Clinical Activity of Nivolumab in Patients with Non-Clear Cell Renal Cell Carcinoma

Nivolumab is approved for patients with metastatic renal cell carcinoma (mRCC) refractory to prior antiangiogenic therapy. The clinical activity of nivolumab in patients with non-clear cell RCC subtypes remains unknown as these patients were excluded from the original nivolumab trials.

Patients from 6 centers in the United States (Cleveland Clinic, Duke, Georgetown, Comprehensive Cancer Centers of Nevada, City of Hope and University of Pittsburgh) who received at least one dose of nivolumab for non-clear cell mRCC between 12/2015 and 06/2017 were identified. A retrospective analysis including patient characteristics, objective response rate according to RECIST v1.1 and treatment-related adverse events (TRAEs) was undertaken. To be considered eligible for response assessment, patients needed to have at least one scan following initiation of nivolumab treatment or to have had clinical progression following initiation of nivolumab as assessed by the treating physician.

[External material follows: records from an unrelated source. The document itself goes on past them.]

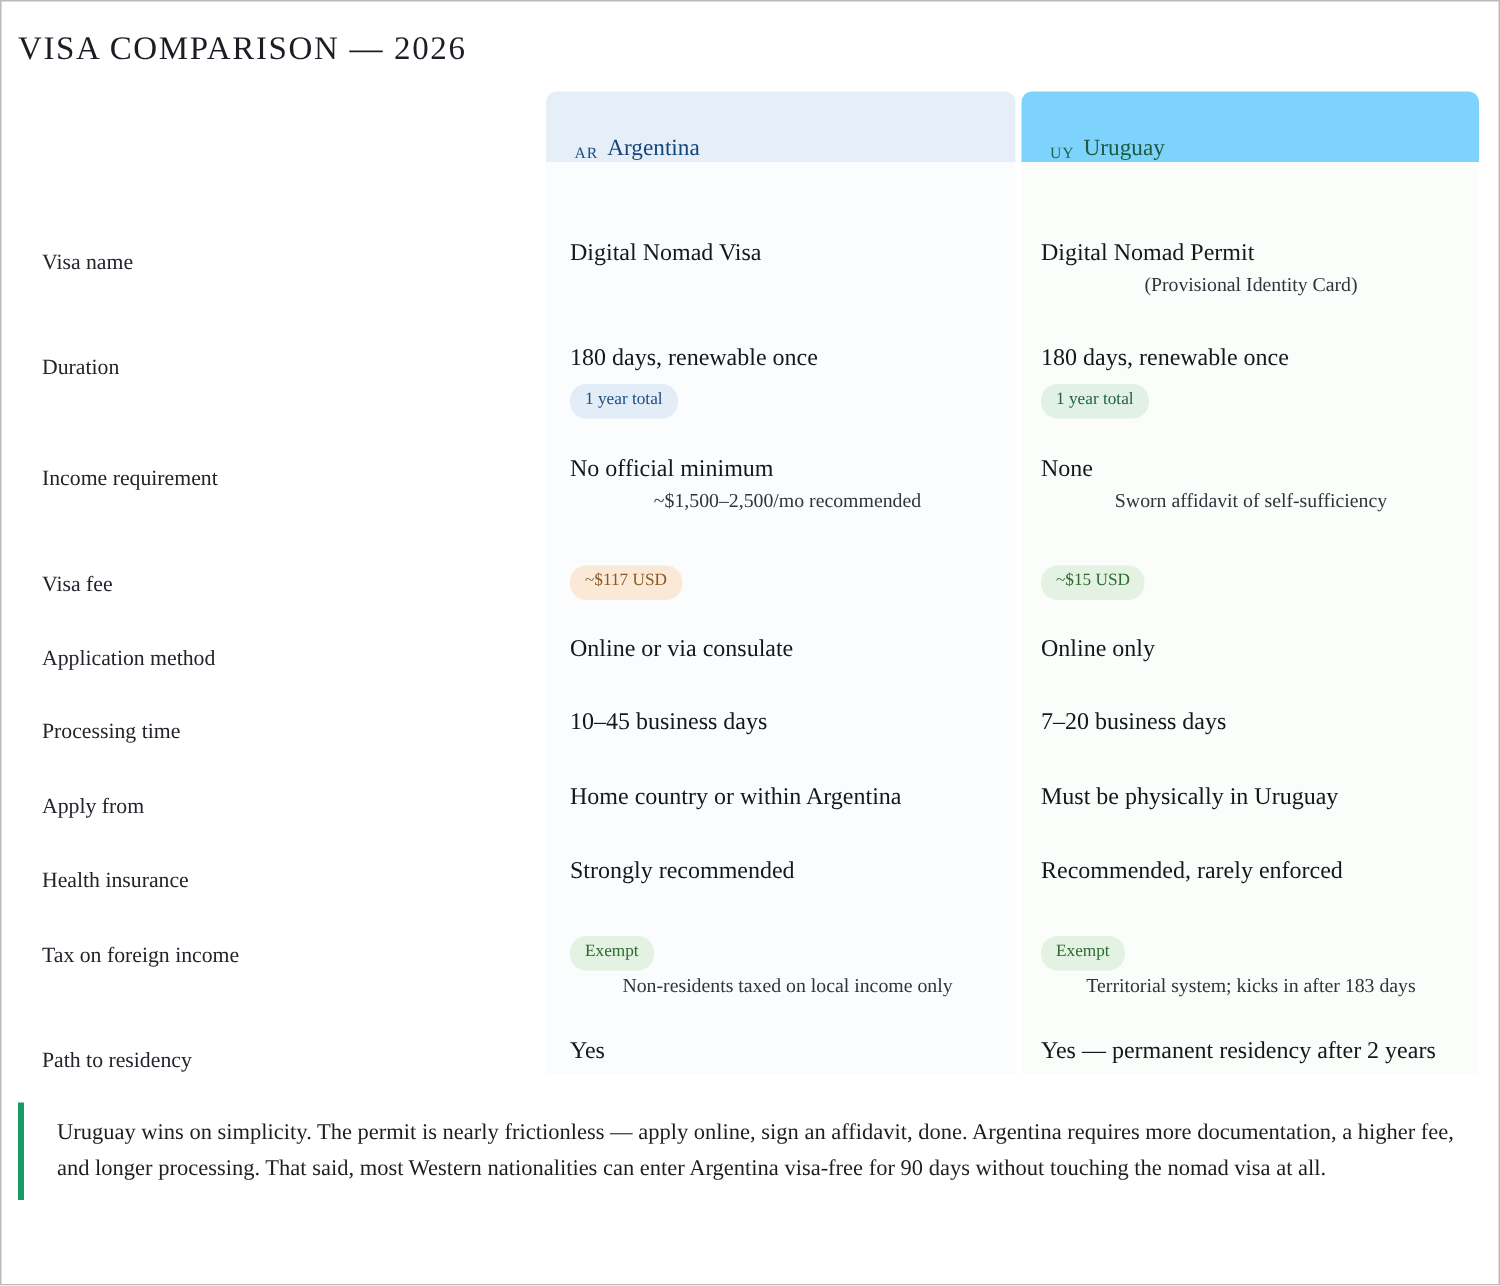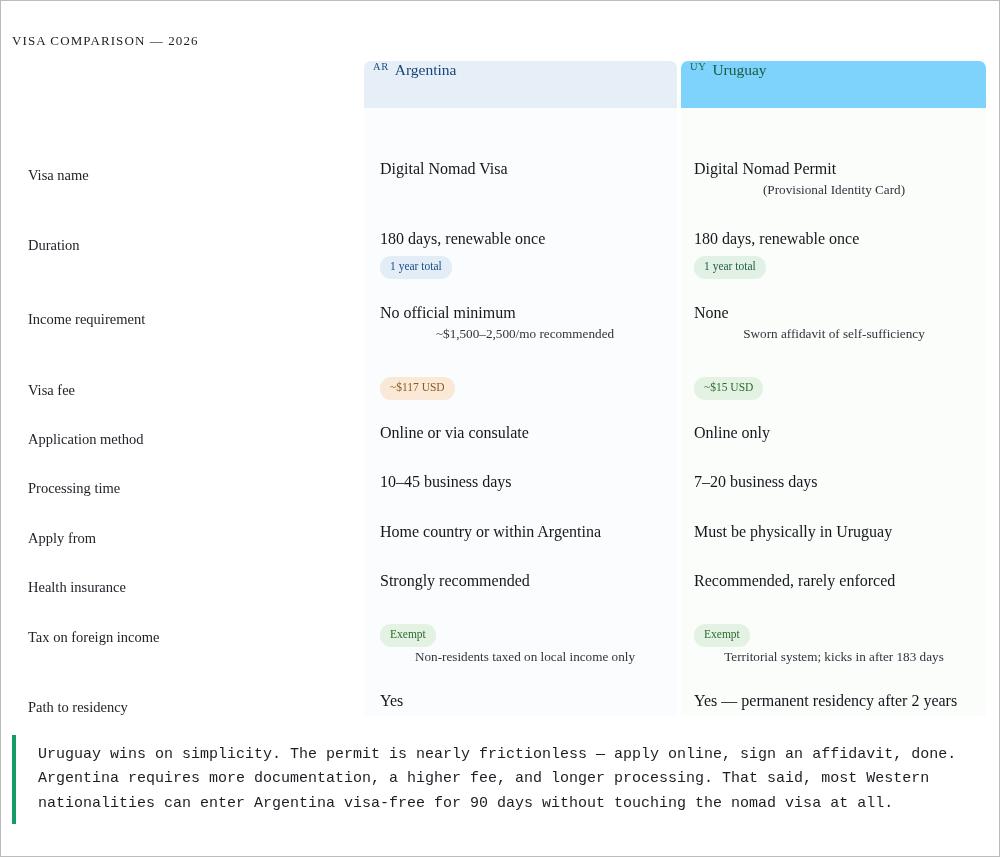--- a/index.html
+++ b/index.html
@@ -21,22 +21,22 @@
     overflow: hidden;
   }
   .inner {
     position: relative;
     padding: 0;
     height: 100%;
   }
   .doc-title {
     position: absolute;
     left: 11px;
-    top: 32px;
-    font-size: 13px;
+    top: 18px;
+    font-size: 22px;
     letter-spacing: 1.1px;
     color: #1c1c24;
     font-variant: small-caps;
     text-transform: uppercase;
     font-family: "Liberation Serif", "DejaVu Serif", serif;
   }
 
   
   .table {
     position: absolute;
@@ -47,23 +47,23 @@
   .col-head-row {
     position: relative;
     height: 47px;
   }
   .col-head {
     position: absolute;
     top: 0;
     height: 47px;
     border-radius: 7px 7px 0 0;
     box-sizing: border-box;
-    padding-left: 9px;
+    padding-left: 19px;
     display: flex;
-    align-items: flex-start;
+    align-items: flex-end;
   }
   .col-head.ar {
     left: 363px;
     width: 313px;
     background: #e6eff8;
   }
   .col-head.uy {
     left: 680px;
     width: 305px;
     background: #e4f2e8;
@@ -144,21 +144,20 @@
 
   
   .note {
     position: absolute;
     left: 11px;
     top: 734px;
     width: 970px;
     box-sizing: border-box;
     border-left: 4px solid #15803d;
     padding: 8px 10px 8px 22px;
-    font-family: Liberation Mono, monospace;
   }
   .note p {
     margin: 0;
     font-size: 15px;
     line-height: 1.63;
     color: #1b1e23;
   }
 </style>
 </head>
 <body>

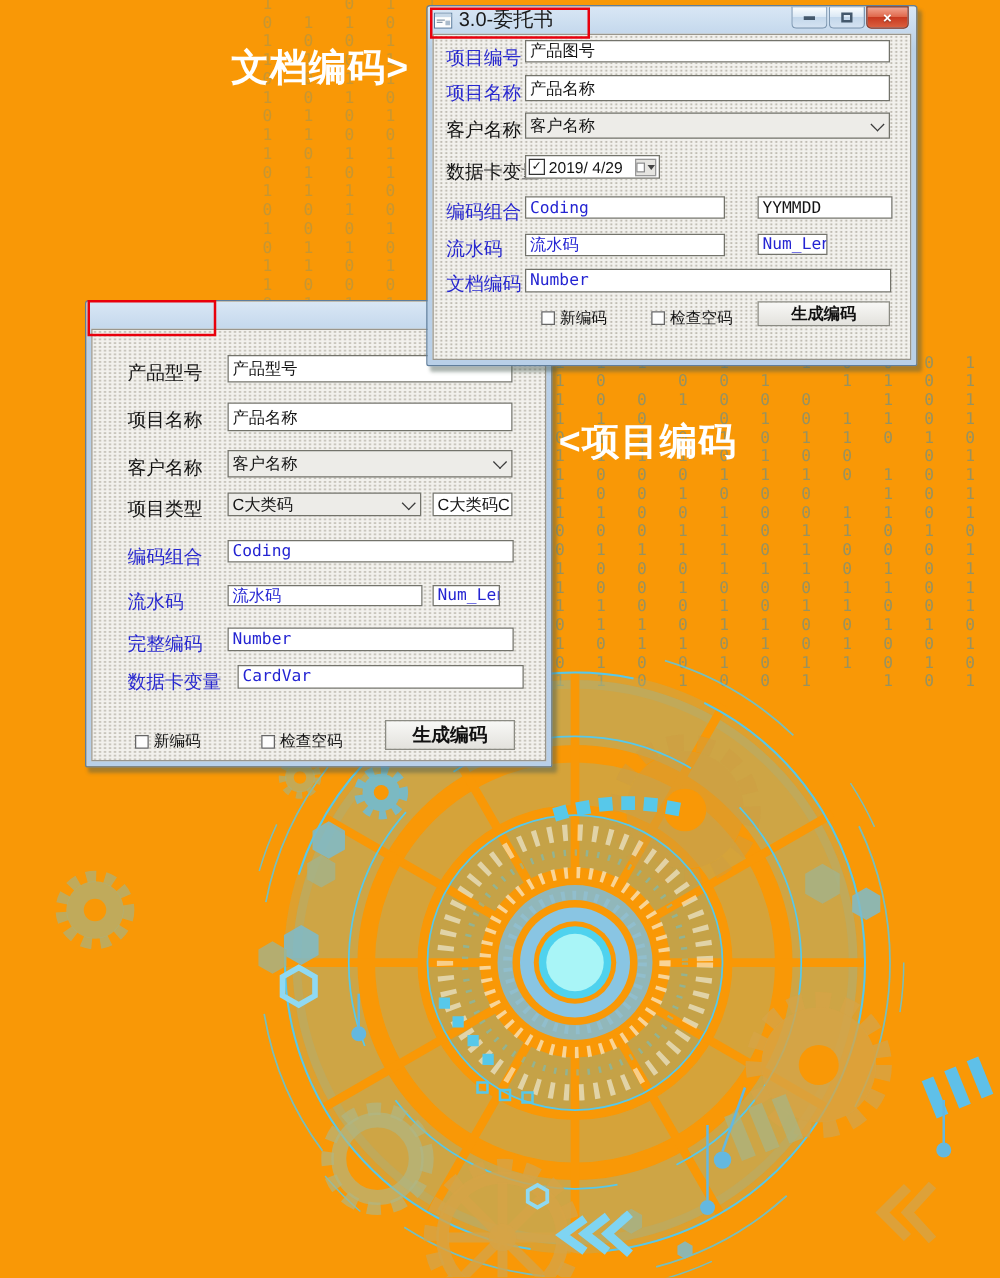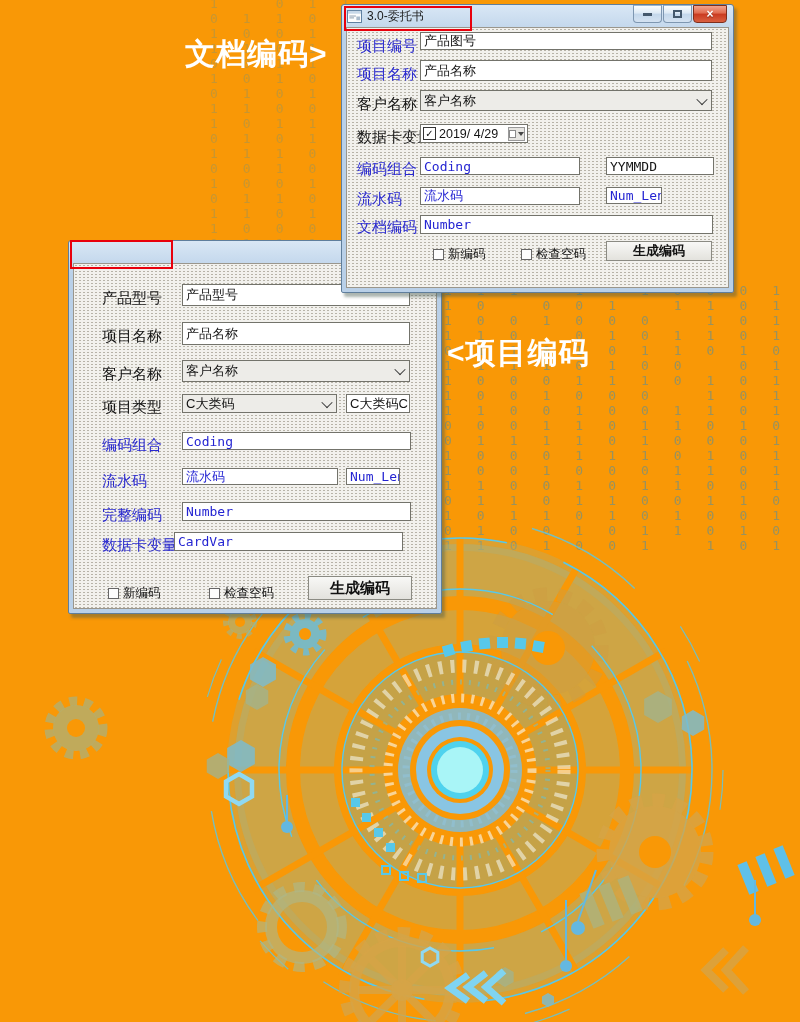--- a/index.html
+++ b/index.html
@@ -19,21 +19,21 @@
 
   
   .window{position:absolute;background:linear-gradient(#D9E7F5,#B9D0E8 34px);
           border:1px solid #5F7E9C;border-radius:3px 3px 2px 2px;
           box-shadow:3px 4px 3px rgba(70,90,80,.45)}
   #dialog1{left:341px;top:4px;width:391px;height:287px;z-index:10}
   #dialog2{left:68px;top:240px;width:372px;height:372px;z-index:5}
 
   .titlebar{position:absolute;left:0;right:0;top:0;height:22px;display:flex;align-items:center;
             padding-left:5px;gap:5px}
-  .title{font-size:12px;color:#1a1a1a;white-space:nowrap}
+  .title{font-size:16px;color:#1a1a1a;white-space:nowrap}
   .form-icon{width:15px;height:13px;flex:0 0 auto}
 
   .winbtns{position:absolute;top:0;right:6px;display:flex;z-index:2}
   .wb{width:29px;height:18px;box-sizing:border-box;border:1px solid #7E97B1;border-top-color:#9DB4CB;
       border-radius:0 0 4px 4px;display:flex;align-items:center;justify-content:center;
       background:linear-gradient(#FBFDFE,#DCE9F5 45%,#C3D7EB 50%,#D4E2F1)}
   .wb+.wb{margin-left:1px}
   .wb.close{width:34px;border-color:#7E2F1E;color:#fff;font-weight:bold;font-size:12px;line-height:1;
       background:linear-gradient(#F2A48F,#E06A4E 45%,#C93A20 50%,#DA6040);text-shadow:0 1px 1px rgba(0,0,0,.35)}
   .glyph-min{width:9px;height:3px;background:#44586C}
@@ -274,21 +274,21 @@
     <div class="ctl" style="left:272px;top:204px;width:54px;height:17px">
         <span class="mono blue-val">Num_Len</span>
       </div>
 
     <div class="lbl blue" style="left:28px;top:242px">完整编码</div>
     <div class="ctl" style="left:108px;top:238px;width:229px;height:19px">
         <span class="mono blue-val">Number</span>
       </div>
 
     <div class="lbl blue" style="left:28px;top:272px">数据卡变量</div>
-    <div class="ctl" style="left:100px;top:268px;width:229px;height:19px">
+    <div class="ctl" style="left:116px;top:268px;width:229px;height:19px">
         <span class="mono blue-val">CardVar</span>
       </div>
 
     <div class="cbrow" style="left:34px;top:321px">
         <span class="cbbox"></span>
         <span>新编码</span>
       </div>
     <div class="cbrow" style="left:135px;top:321px">
         <span class="cbbox"></span>
         <span>检查空码</span>

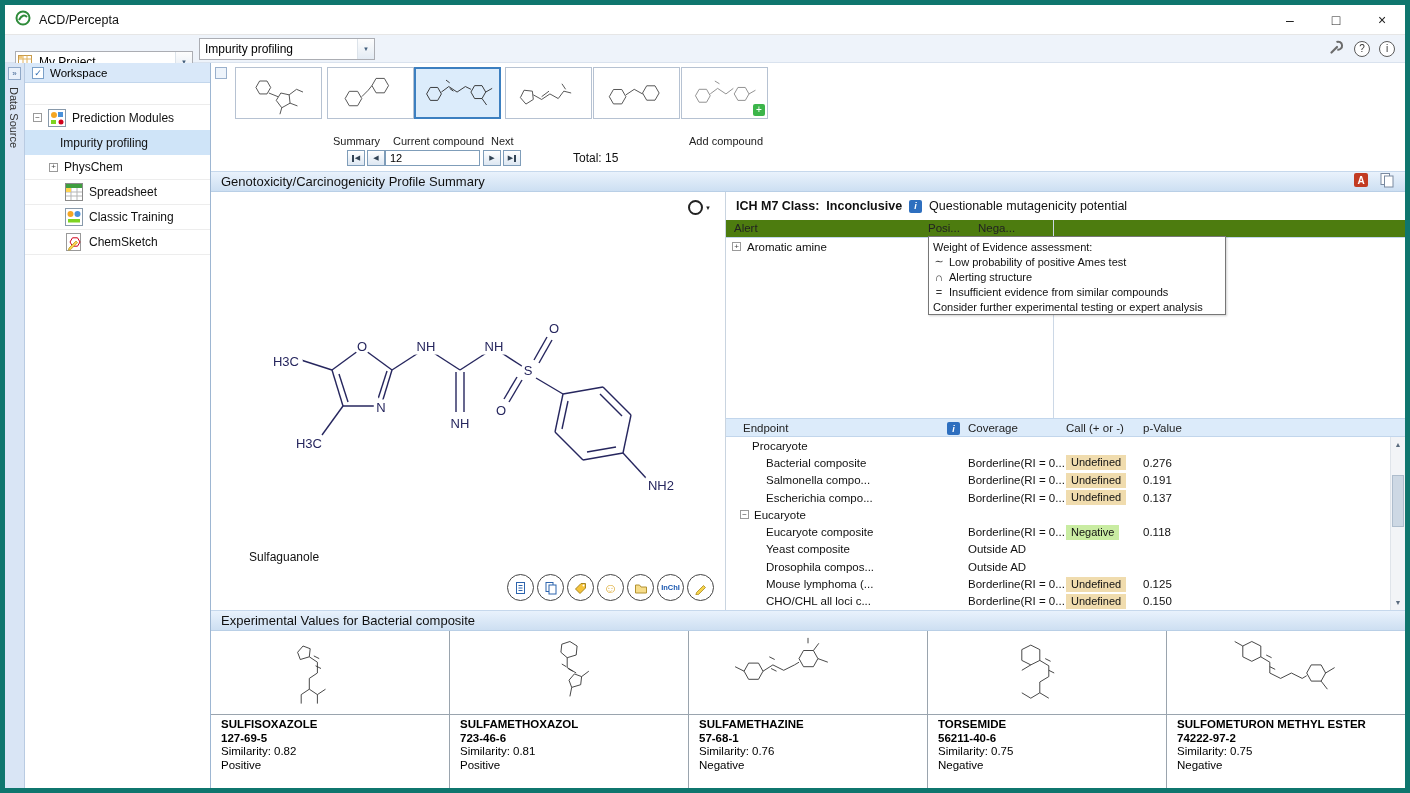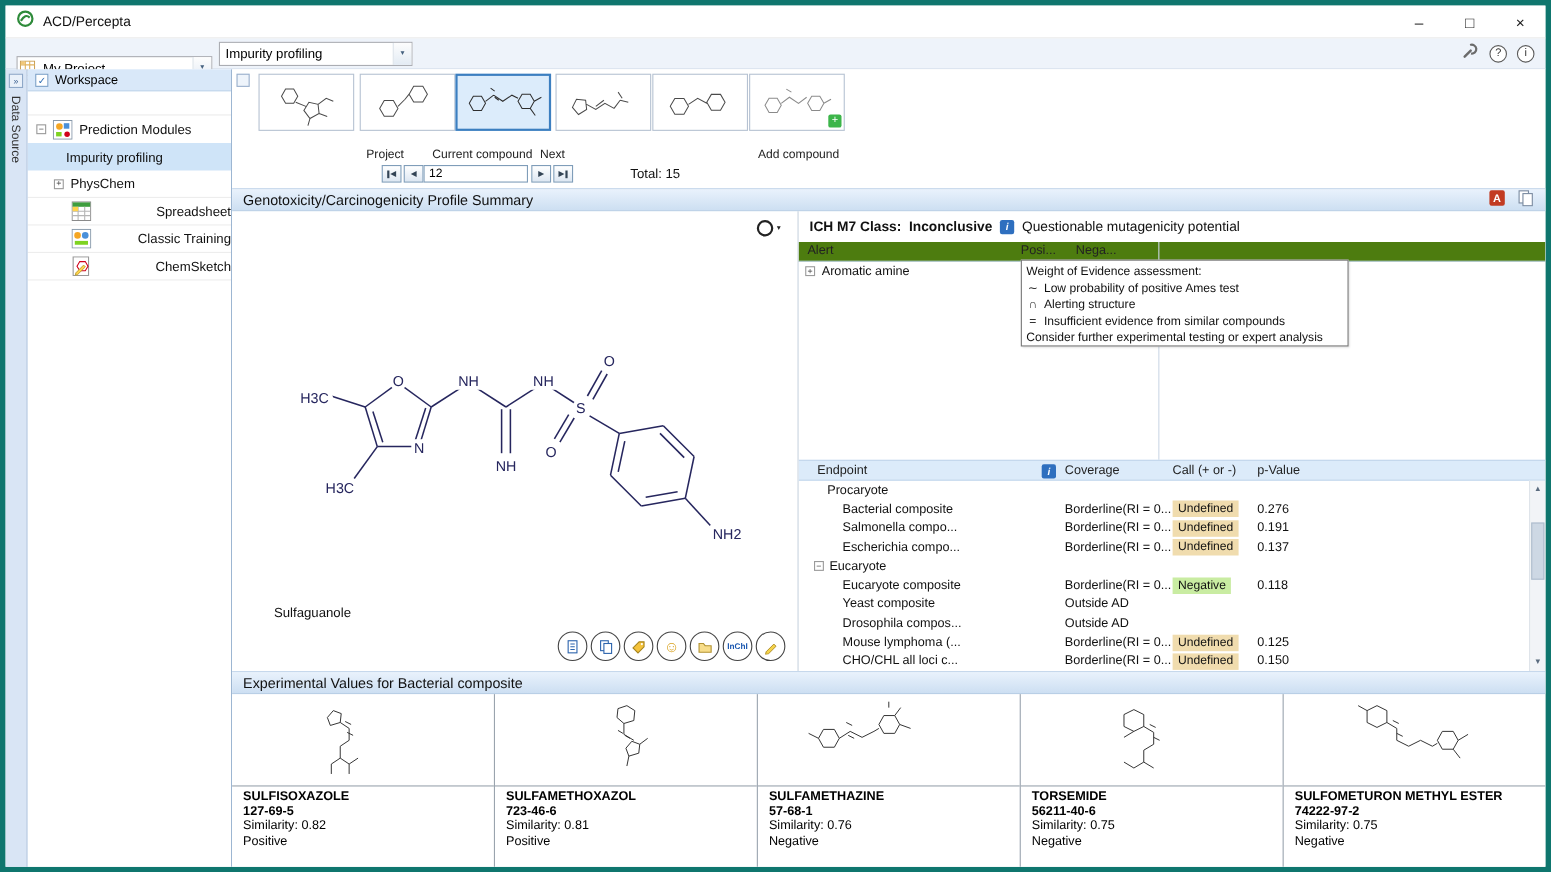--- a/index.html
+++ b/index.html
@@ -40,21 +40,21 @@
 
   .sidebar{width:186px;border-right:1px solid #9db6d2;background:#fff;flex:none;display:flex;flex-direction:column;}
   .ws-header{height:20px;background:#d9e8f9;display:flex;align-items:center;padding:0 7px;gap:6px;font-size:11.5px;border-bottom:1px solid #c2d6ec;}
   .ws-check{width:12px;height:12px;border:1px solid #7ba0c8;background:#fff;color:#2e6db4;font-size:9px;display:flex;align-items:center;justify-content:center;}
   .ws-gap{height:22px;border-bottom:1px solid #ececec;}
   .tree-row{height:25px;display:flex;align-items:center;font-size:12px;gap:6px;padding-left:8px;color:#111;}
   .tree-row.selected{background:#cfe4f8;}
   .tree-row.sep{border-bottom:1px solid #ededed;}
   .indent35{padding-left:35px;}
   .indent24{padding-left:24px;}
-  .indent30{padding-left:40px;justify-content:space-between;}
+  .indent30{padding-left:40px;}
   .expander{width:9px;height:9px;border:1px solid #9a9a9a;background:#fff;font-size:8px;line-height:1;display:flex;align-items:center;justify-content:center;color:#444;flex:none;}
   .tree-ico{width:18px;height:18px;flex:none;}
 
   
   .main{flex:1;position:relative;display:flex;flex-direction:column;background:#fff;min-width:0;}
 
   .thumb-area{height:108px;position:relative;flex:none;}
   .collapse-box{position:absolute;left:4px;top:4px;width:12px;height:12px;border:1px solid #9ab0cc;background:#eef4fb;}
   .thumb{position:absolute;top:4px;width:87px;height:52px;border:1px solid #b6c2d2;background:#fff;display:flex;align-items:center;justify-content:center;}
   .thumb.selected{border:2px solid var(--selected-thumb);background:#dcecfb;}
@@ -282,21 +282,21 @@
               <path d="M13,30 L17.5,22.2 L26.5,22.2 L31,30 L26.5,37.8 L17.5,37.8 Z M31,28 L40,22 L49,27 M49,26 L53.5,18.2 L62.5,18.2 L67,26 L62.5,33.8 L53.5,33.8 Z"></path>
             </svg>
         </div>
         <div class="thumb" style="left:470px">
           <svg class="mini faint" viewBox="0 0 86 52">
               <path d="M11,29 L15,22 L23,22 L27,29 L23,36 L15,36 Z M27,27 L35,21 L44,27 L52,21 M32,13 L37,16 M53,27 L57,20 L65,20 L69,27 L65,34 L57,34 Z M69,27 L76,23"></path>
             </svg>
           <span class="add-badge">+</span>
         </div>
 
-        <span class="nav-label" style="left:122px">Project</span>
+        <span class="nav-label" style="left:122px">Summary</span>
         <span class="nav-label" style="left:182px">Current compound</span>
         <span class="nav-label" style="left:280px">Next</span>
         <span class="nav-label" style="left:478px">Add compound</span>
 
         <span class="nav-btn" style="left:136px">
             <span class="nav-bar"></span>
             <span>◀</span>
           </span>
         <span class="nav-btn" style="left:156px">
             <span>◀</span>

Forty-one patients were identified. Median age was 58 years (33-82), 71% were male, and majority had ECOG PS 0 (40%) or 1 (47%). Patient population was 67% Caucasian, 25% African American and 8% Hispanic. Histology included 16 papillary, 14 unclassified, 5 chromophobe, 4 collecting duct, 1 Xp11 translocation and 1 MTSCC (mucinous tubular and spindle cell carcinoma). Most patients had prior nephrectomy (73%) and had received 1 (62%) or 2 (20%) prior systemic therapies, most commonly sunitinib (63%), pazopanib (27%) or axitinib (10%). Among 35 patients evaluable for best response, 7 (20%) had PR and 10 (29%) had SD. No CRs were observed. Responses were observed in unclassified (4), papillary (2) and collecting duct subtypes (1). Among 4 evaluable patients with chromophobe histology, 3 patients had SD although no objective responses were observed. In the entire cohort, median follow-up was 8.5 months and median treatment duration was 3.0 months. Median PFS was 3.5 months and median OS was not reached. Among responders, median time to best response was 5.1 months, and median duration of response was not reached as only 2 of 7 responders had disease progression during follow-up. Four patients were continued on nivolumab treatment beyond radiographic progression. The majority of patients who had disease progression on nivolumab received subsequent systemic treatment (18 of 27 patients). TRAEs of any grade were noted in 37% of patients and most commonly included fatigue (12%), pyrexia (10%), rash (10%) and hypothyroidism (7%). Nivolumab treatments were postponed in 34% and discontinued in 15% of patients due to intolerance. No treatment-related deaths were observed.

Nivolumab monotherapy demonstrated objective responses and was well tolerated in a heterogeneous population of patients with non-clear cell mRCC. In the absence of available prospective data, this study lends support to the use of nivolumab in treatment-refractory patients with metastatic non-clear cell RCC.